Distributed queues frequently provide at-least-once delivery, meaning a message may be processed more than once.

Idempotency complements this model.

Even if:

  • the client retries,
  • the queue redelivers,
  • or the worker restarts after a crash,

the logical operation remains consistent because duplicate requests resolve to the same underlying work item or are processed safely.


Choosing Good Idempotency Keys

Keys should represent the business operation rather than a random retry attempt.

Examples:

order-982-confirmation-email

payment-50021

invoice-2026-00045

user-123-password-reset

Poor choices include timestamps or randomly generated values that change with every retry, since those defeat deduplication entirely.


Handling Expiration

Some systems retain idempotency keys indefinitely, while others expire them after a configurable period.

Retention policies depend on business requirements:

  • Payment operations may require long-lived guarantees.
  • Temporary background jobs may only need protection for several days.
  • Event replay systems may archive historical mappings separately.
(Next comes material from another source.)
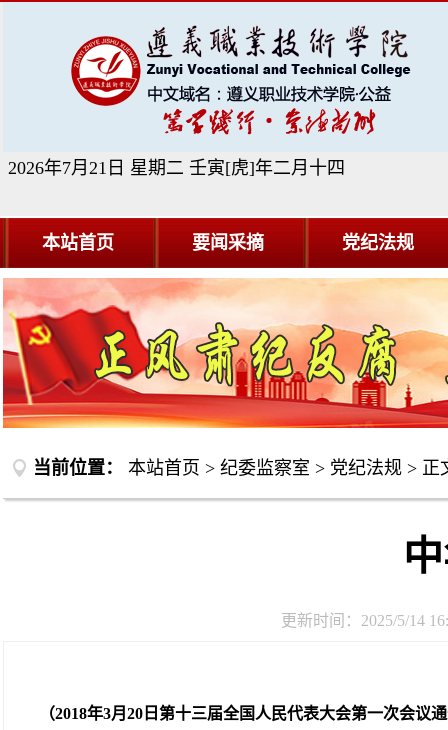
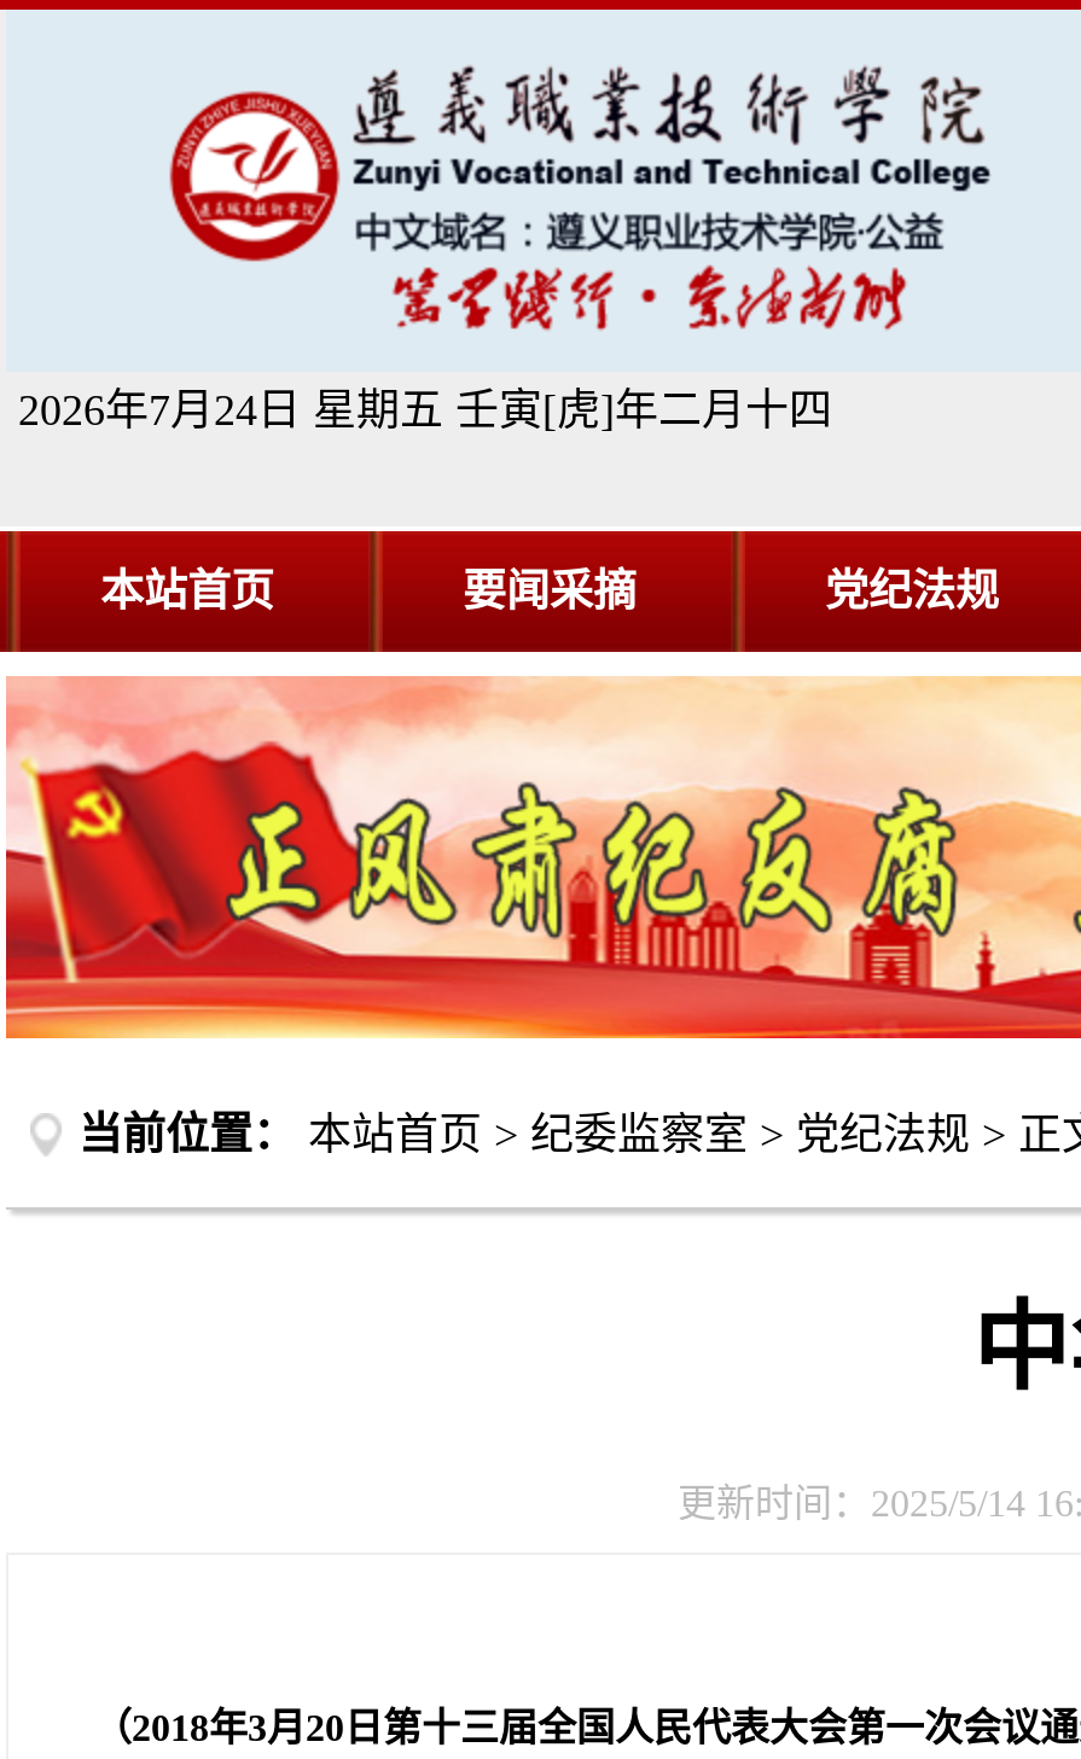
[8,158,345,178] 2026年7月21日 星期二壬寅[虎]年二月十四 -> [18,386,832,435] 2026年7月24日 星期五壬寅[虎]年二月十四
The key principle is that retries occurring within the expected retry window should resolve to the original operation.


Designing Idempotent Workers

Submission deduplication is only part of the story.

Workers should also be written to tolerate repeated execution where practical.

For example:

INSERT INTO emails (
    message_id,
    recipient
)
VALUES ($1, $2)
ON CONFLICT (message_id)
DO NOTHING;

Using deterministic identifiers or conflict-aware writes prevents duplicate side effects if a task is replayed.


Final Thoughts

Retries are an unavoidable part of distributed systems. Networks fail, clients disconnect, and intermediaries resend requests. Without safeguards, those retries can produce duplicate jobs and unintended side effects.

Codily's Idempotency-Key support on POST /jobs provides a simple but powerful solution: identify the logical operation, deduplicate repeated submissions, and return the original job instead of creating a new one. Whether the task is sending an email, generating an invoice, or processing a webhook, idempotency transforms retries from a source of inconsistency into a safe and expected part of the system's reliability strategy.